Мне не удалось дозвониться до И., так так на конверте отсутствовал обратный адрес. Возможно, если бы я его знал, я смог бы узнать и об остальном, во всяком случае, больше того, что мне известно. Мне бы хотелось, чтобы И. прочла настоящее предложение и, если возможно, следующее. В дальнейшем мне бы хотелось, свешиваясь с крыши, застя рукой глаза от солнца, увидеть И., выходящую из-за угла, и махнуть ей рукой. Я не знаю, о чем стали бы мы говорить с вами, но (в это мгновение) я ощущаю, как что-то уходит, и удержать это мне не под силу.

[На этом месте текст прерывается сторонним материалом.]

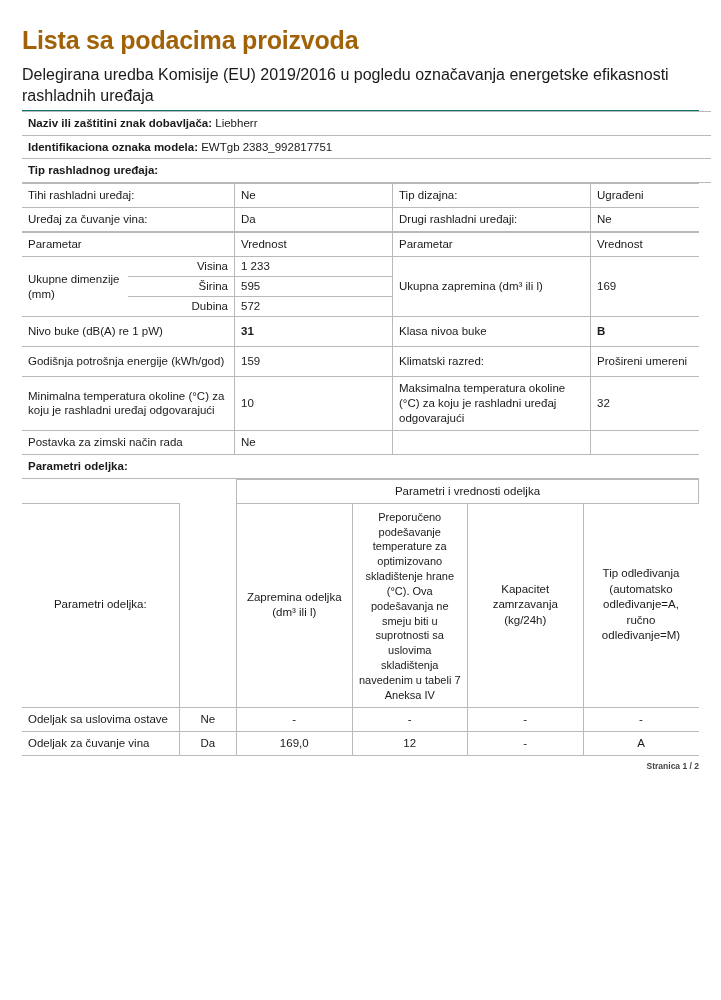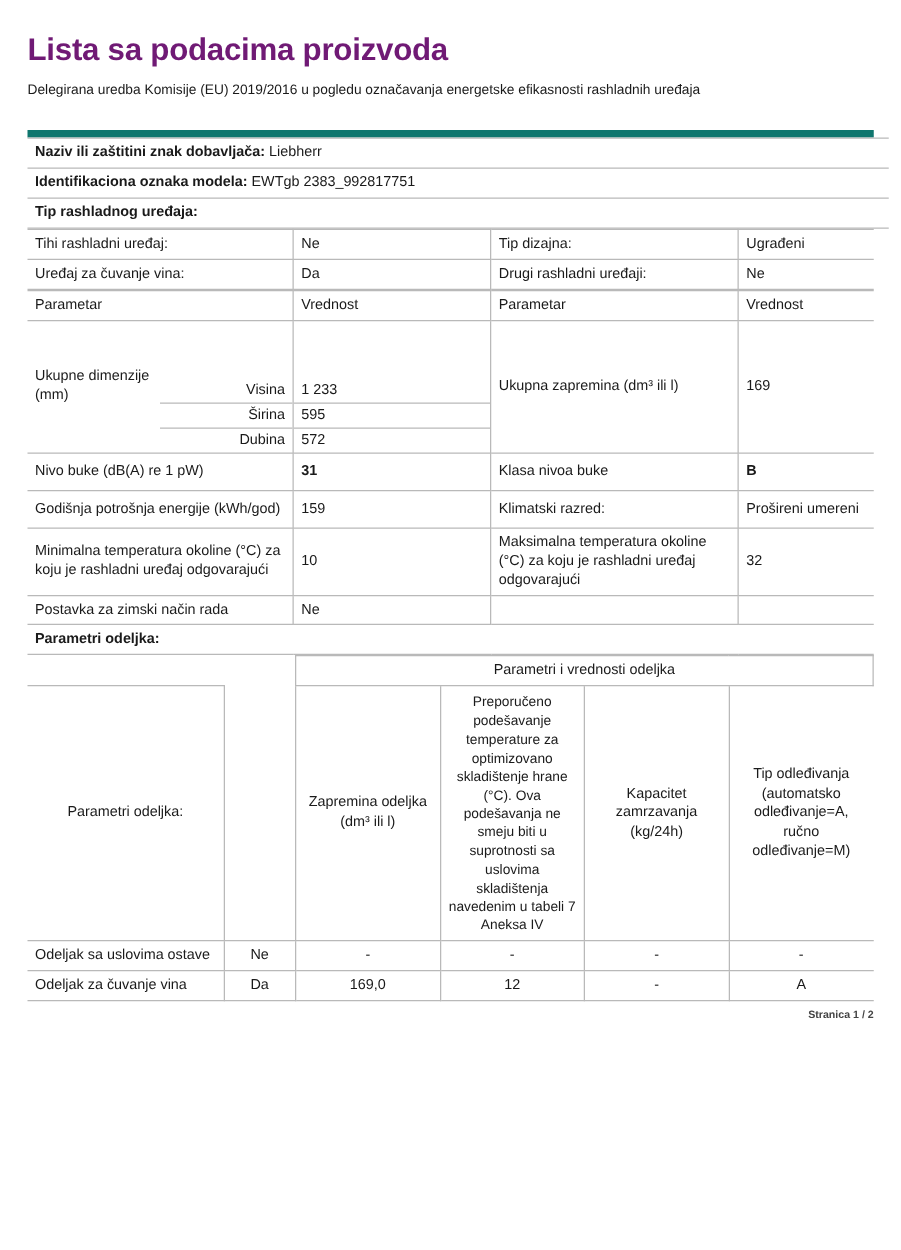"Lista sa podacima proizvoda" .doc-title { color: #701a75 -> #a16207 }
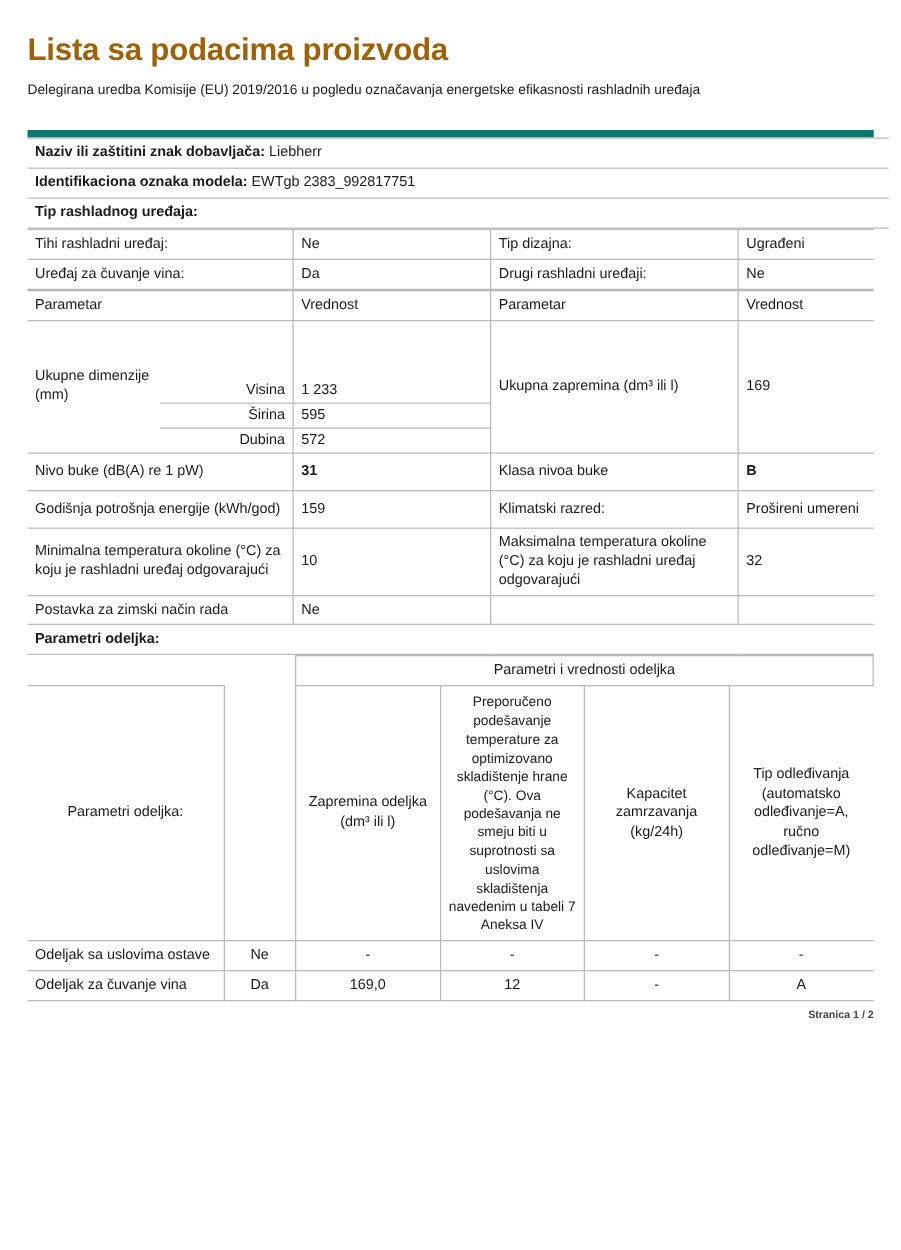"Delegirana uredba Komisije (EU)" .subtitle { border-bottom: 6px solid #0f766e -> 1px solid #0f766e; font-size: 11px -> 16px; padding-bottom: 25px -> 3px }
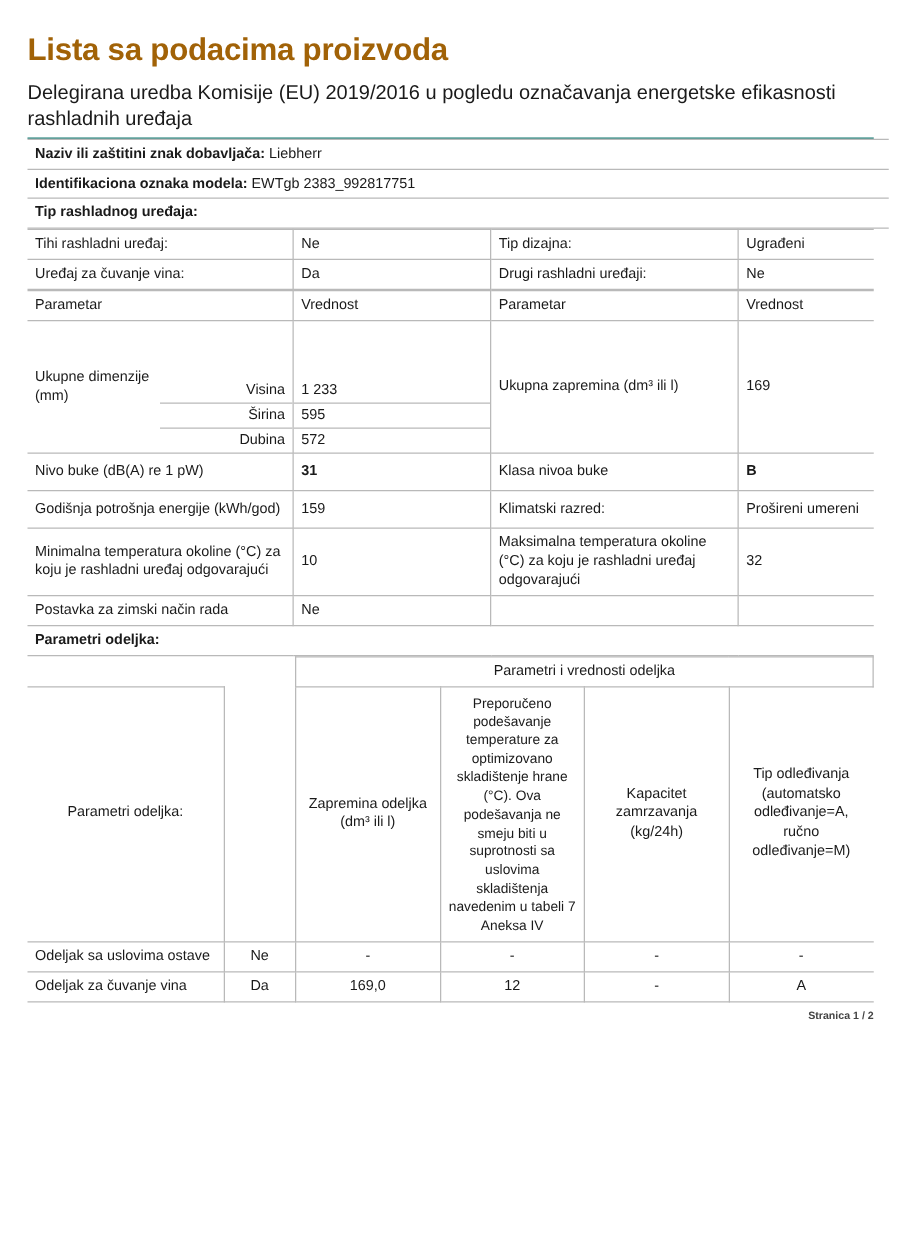"Visina" .nested { margin-top: 46px -> none }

Как и у многих других, дни, данные мне, складывались сами собой, не вызывая с моей стороны усилий. К примеру, я замечал, что лгу невольно и незаметно для себя (чаще для окружающих) не столько из-за боязни попасться на различных прегрешениях, из привычного переживания которых ткется ткань нашей монотонной жизни, но по причине тонкого, неизъяснимого удовольствия изменять соотношения вещей и соотнесенности между мгновениями происходящего, словом, из желания наделять факты значением событий, ключи от толкования, или, если угодно, понимания которых находились бы в моих руках. “Лу, злые люди не поют песен, - отчего же их поют русские?” - o, бедная-бедная голова, горный воздух, гремящий металлическими орлами, фортепьяно, постукивающие в садах Гесперид: “как же ты мог жить столь долго, скрывая ото всех столь искусно скроенный главный замысел своей жизни?!” Если бы не чертежи, оставленные сестре в предгорьях Нью Йорка, что бы досталось нам? Хрустальная ваза? Молот? Валиум? Окружающее точно так же стремилось сделать меня своим соучастником, вовлечь под любым предлогом в свой сценарий, чтобы окончательно уверить в собственной нескончаемости, в которой любая его ложь рано ли поздно, но неминуемо оказывалась истиной. Только я могу свидетельствовать о критянах. Именно поиски “истины” предлагались мне в виде инструмента познания. Здесь уместно напомнить слова Миямото Мусачи, пользовавшиеся в 70-е у русской интеллигенции необыкновенной популярностью: “Под воздетым мечом разверзнулся ад, вселяющий дрожь в твое сердце. Двигайся только вперед, ибо так обретешь землю сияния”. Впоследствии интеллигенция переметнулась к кротости. Но и в том, и другом, и третьем - “к себе”, “в себе” и т.д. - таилась западня какого-то туманно-фальшивого вызова. Который, к сожалению, я не мог принять, предпочитая свою собственную ложь, где, будто во сне, мир видит себя таким, как он есть, каким он отражается в стене моего зрения. Развивая это положение дальше, можно было бы выразиться следующим образом: если мир мертв, ты должен доказать ему, что ты сам во сто крат его мертвей. Только полное безразличие позволяет мне перемещать пальцы по клавиатуре. Я не сказал, что я пишу, скорее я перебираю возможности сочетаний, их скорости и превращений. И неважно, если в какой-то момент мне докажут, что он жив. Существенно иное - мера взаимоотношений. Но, разумеется, в изложении такой логики нет должной последовательности и много очевидных изъянов. Мало того, что оно поспешно, оно - необязательно. Тем лучше.